## ABOUT THIS TASK
Below, locate the line that contains "goal of other.</span></p>". Repeat exactly from that line to the line that contains "left:0; right:0; bottom:25px;", inclusive, leaving out the pictures.

## THE DATA
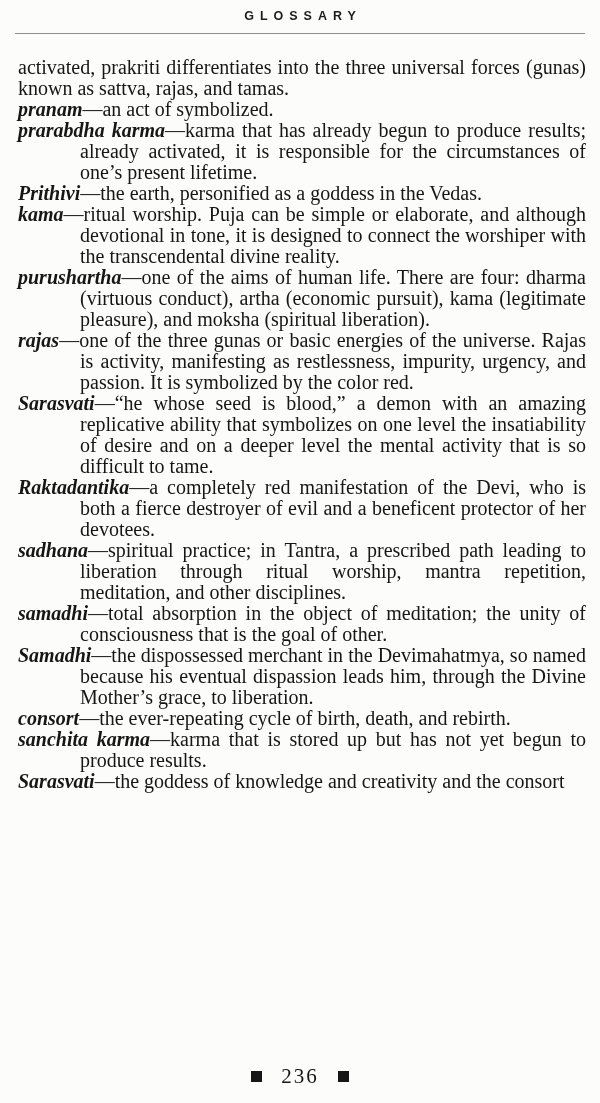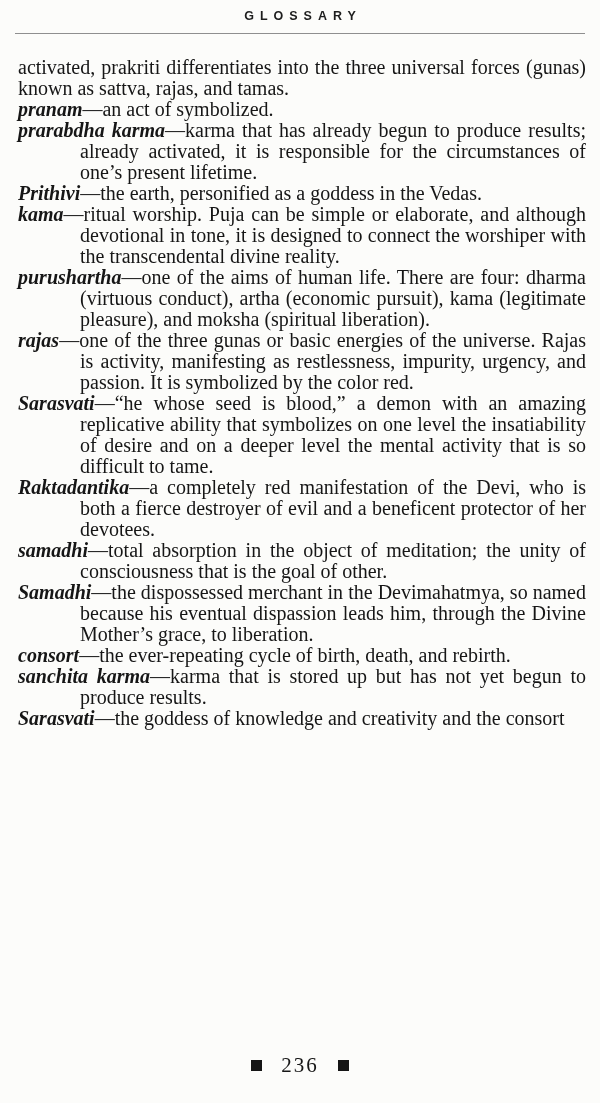--- a/index.html
+++ b/index.html
@@ -92,6 +92,7 @@
 
   <p class="entry"><span class="term">Raktadantika</span><span>—</span><span>a completely red manifestation of the Devi, who is both a fierce destroyer of evil and a beneficent protector of her devotees.</span></p>
 
+  <p class="entry"><span class="term">sadhana</span><span>—</span><span>spiritual practice; in Tantra, a prescribed path leading to liberation through ritual worship, mantra repetition, meditation, and other disciplines.</span></p>
 
   <p class="entry"><span class="term">samadhi</span><span>—</span><span>total absorption in the object of meditation; the unity of consciousness that is the goal of other.</span></p>
 

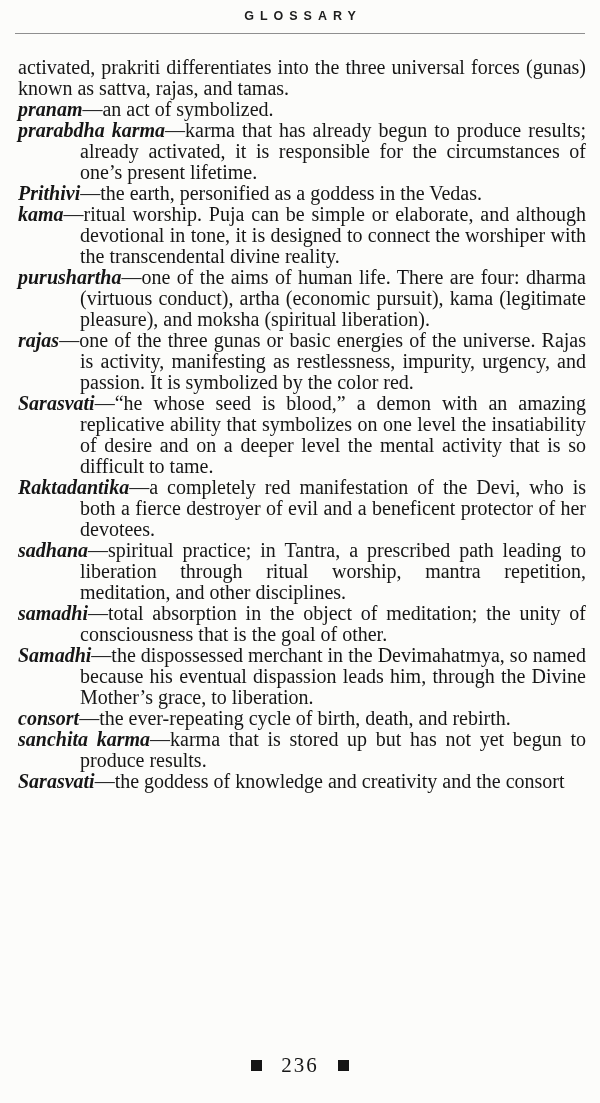--- a/index.html
+++ b/index.html
@@ -43,7 +43,7 @@
   
   .folio {
     position:absolute;
-    left:0; right:0; bottom:25px;
+    left:0; right:0; bottom:14px;
     display:flex;
     align-items:center;
     justify-content:center;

## OUTPUT FOR THIS EXERCISE
   <p class="entry"><span class="term">samadhi</span><span>—</span><span>total absorption in the object of meditation; the unity of consciousness that is the goal of other.</span></p>
 

--- a/index.html
+++ b/index.html
@@ -43,7 +43,7 @@
   
   .folio {
     position:absolute;
-    left:0; right:0; bottom:25px;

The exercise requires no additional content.